One of the biggest beneficiaries of the Trump proposal to increase water deliveries is the Westlands Water District, a sprawling irrigation district on the arid west side of the San Joaquin Valley led by some of the state’s wealthiest growers. In 2018, the district’s biggest crops were almonds, pistachios, canning tomatoes and cotton.
Westlands and other districts that depend on water supplies from the delta have bitterly fought Endangered Species Act restrictions for delta smelt and migrating salmon that have restricted their deliveries.
Water users argue that fishery agencies pay too much attention to fresh water flows in the delta and the rivers that empty into it — and too little attention to other environmental stressors, such as exotic predators, that have contributed to the fish crisis.
Critics of the act now have a major ally, Interior Secretary David Bernhardt. Before joining the Trump administration, Bernhardt was a partner in Brownstein Hyatt Farber Schreck, a top-grossing law and lobbying firm that sued Interior four times on behalf of Westlands. Bernhardt was a lobbyist for Westlands and personally argued an appeals case challenging salmon protections.
He is leading efforts to implement a 2018 Trump administration directive to develop plans for “maximizing water supply deliveries” from the federal Central Valley Project, which operates Shasta Dam and reservoir and sends irrigation water to Westlands.
Releases from Shasta Lake, California’s largest reservoir, are not only vital to CVP deliveries to the state’s agrarian middle, they are critical to maintaining river flows and cool water temperatures for fish.
That conflict is a focus of the July 1 biological opinion, which found that under the Bureau of Reclamation’s proposed water operations, salmon would lose needed reserves of cold water, as well as flows to sustain important floodplain habitat.
“Each freshwater life stage will be harmed to some degree by the [proposal], with extensive lethal impacts expected to eggs, fry, and juveniles,” scientists concluded.

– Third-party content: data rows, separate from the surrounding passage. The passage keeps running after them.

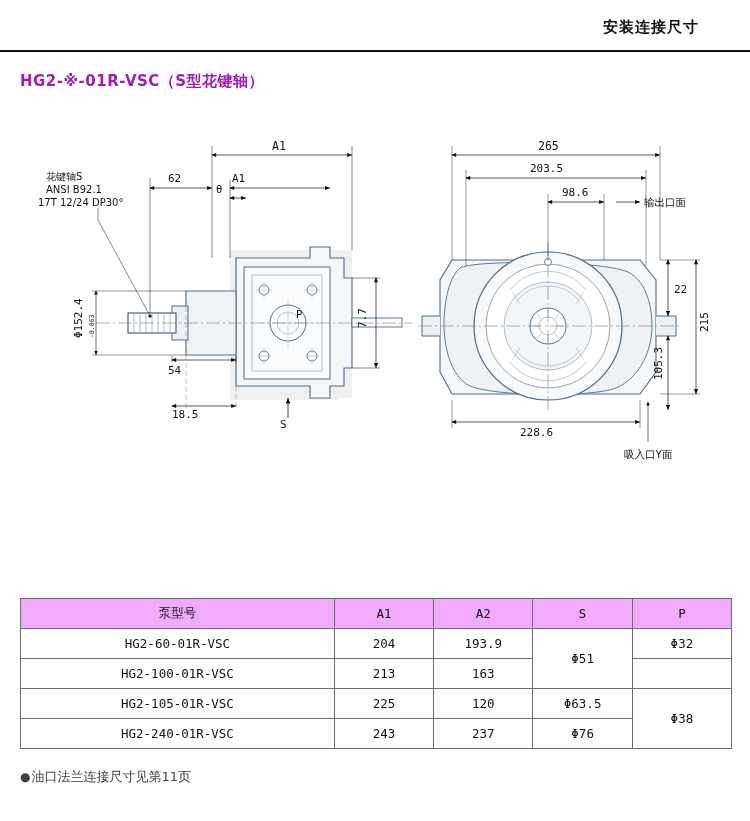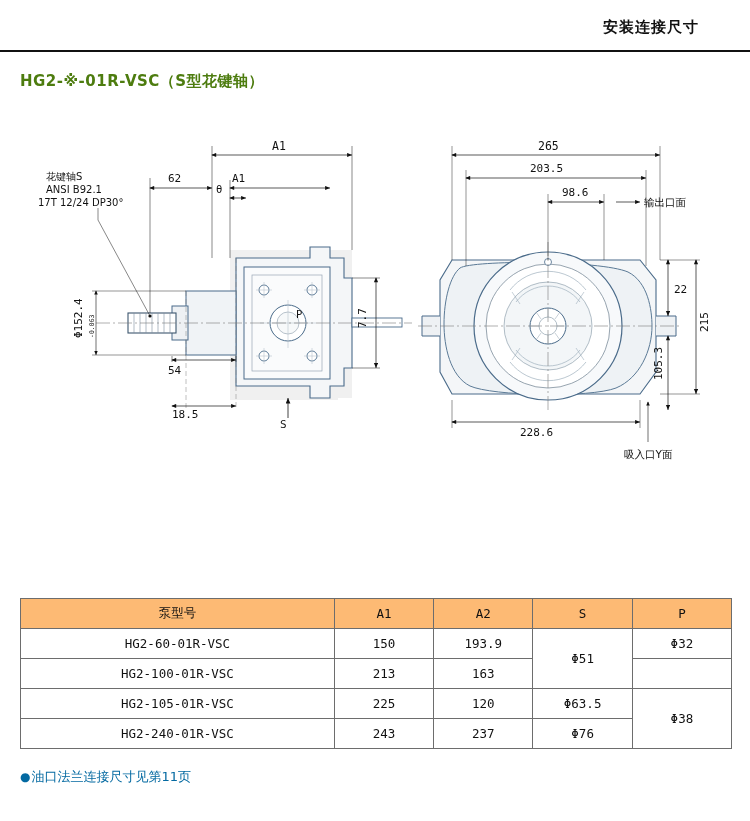"HG2-※-01R-VSC（S型花键轴）" .model-heading { color: #4d7c0f -> #a21caf }
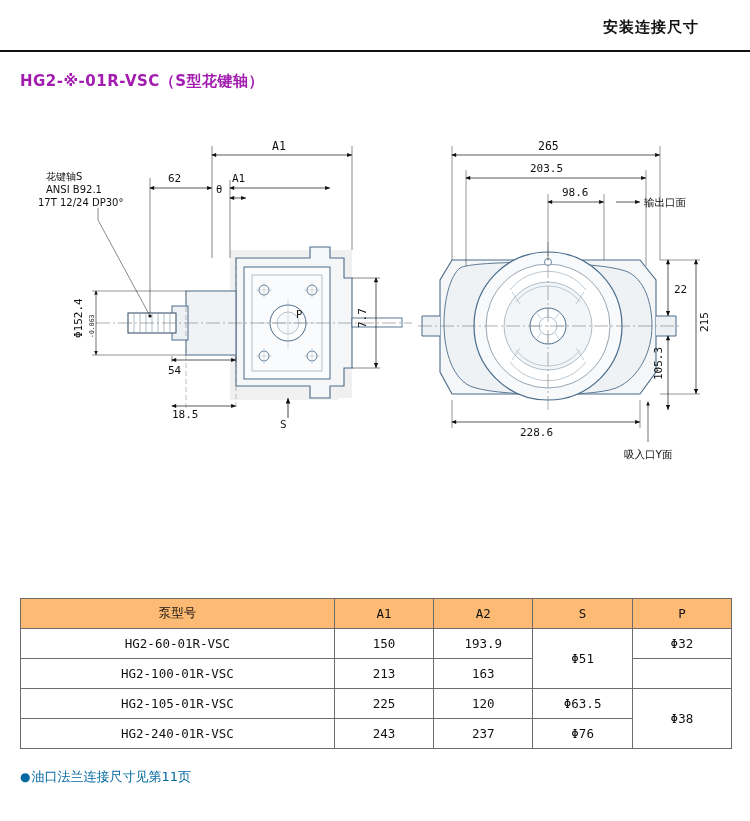"泵型号" .spec-table thead th { background: #fdba74 -> #f0abfc }
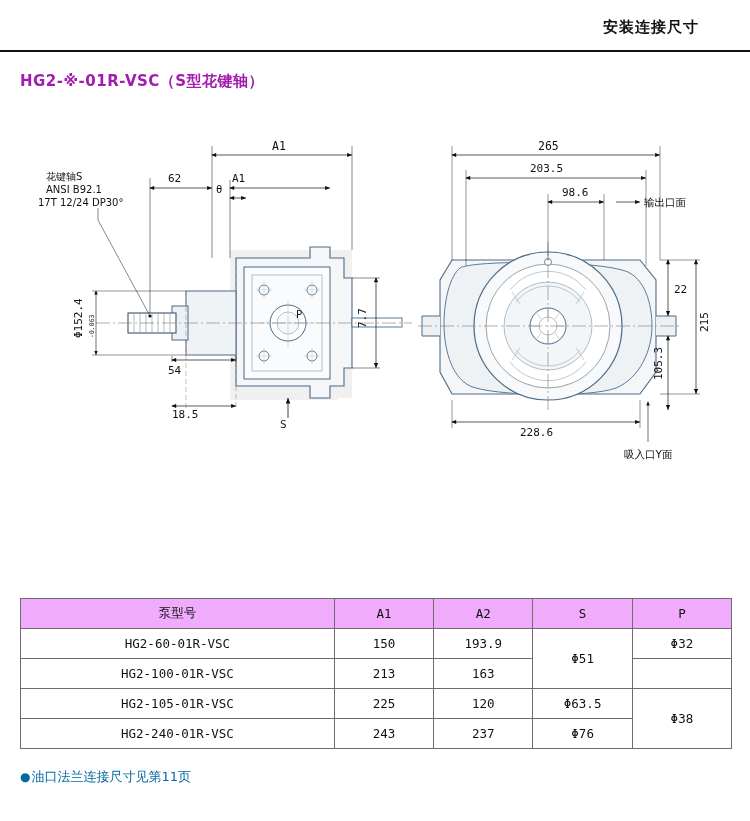"150" td { text: 150 -> 204 }
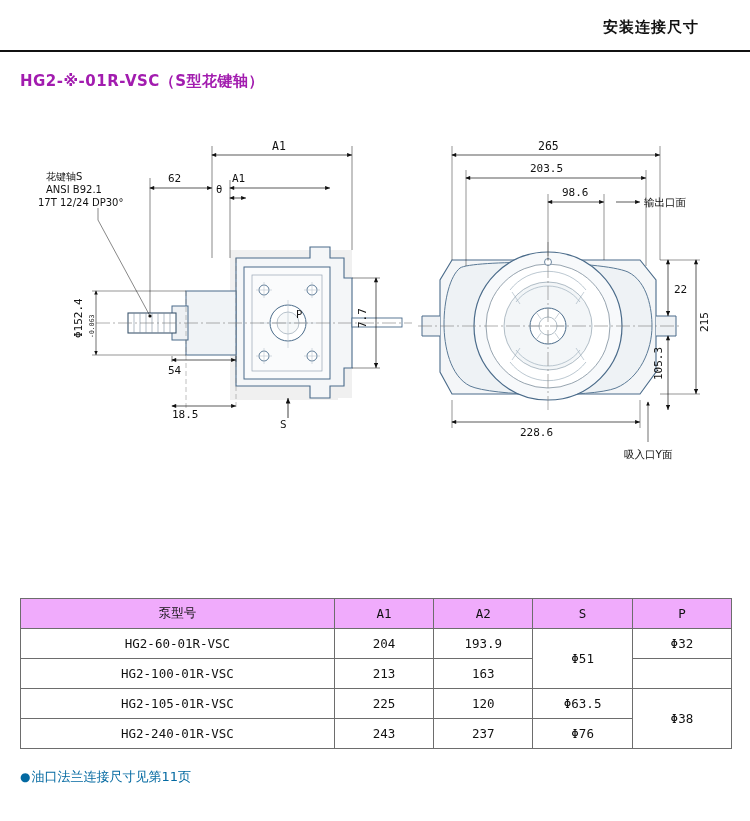"●油口法兰连接尺寸见第11页" .footnote { color: #0369a1 -> #404040 }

If the new team delivers a less critical assessment of the Trump proposal, it will not be the first agency reversal on California fish protections.
In 2004, under the George W. Bush administration, federal biologists concluded in draft documents leaked to the media that delta water operations would jeopardize populations of winter-run Chinook and Central Valley steelhead. A few months later, a final opinion reversed that finding, opening the door to increased exports.
The Commerce Department inspector general later faulted the fisheries service for not following agency guidelines designed to ensure “the quality of the biological opinion.” A series of lawsuits followed, ultimately resulting in tougher protections for delta smelt and salmon — which the Trump administration now seeks to undo.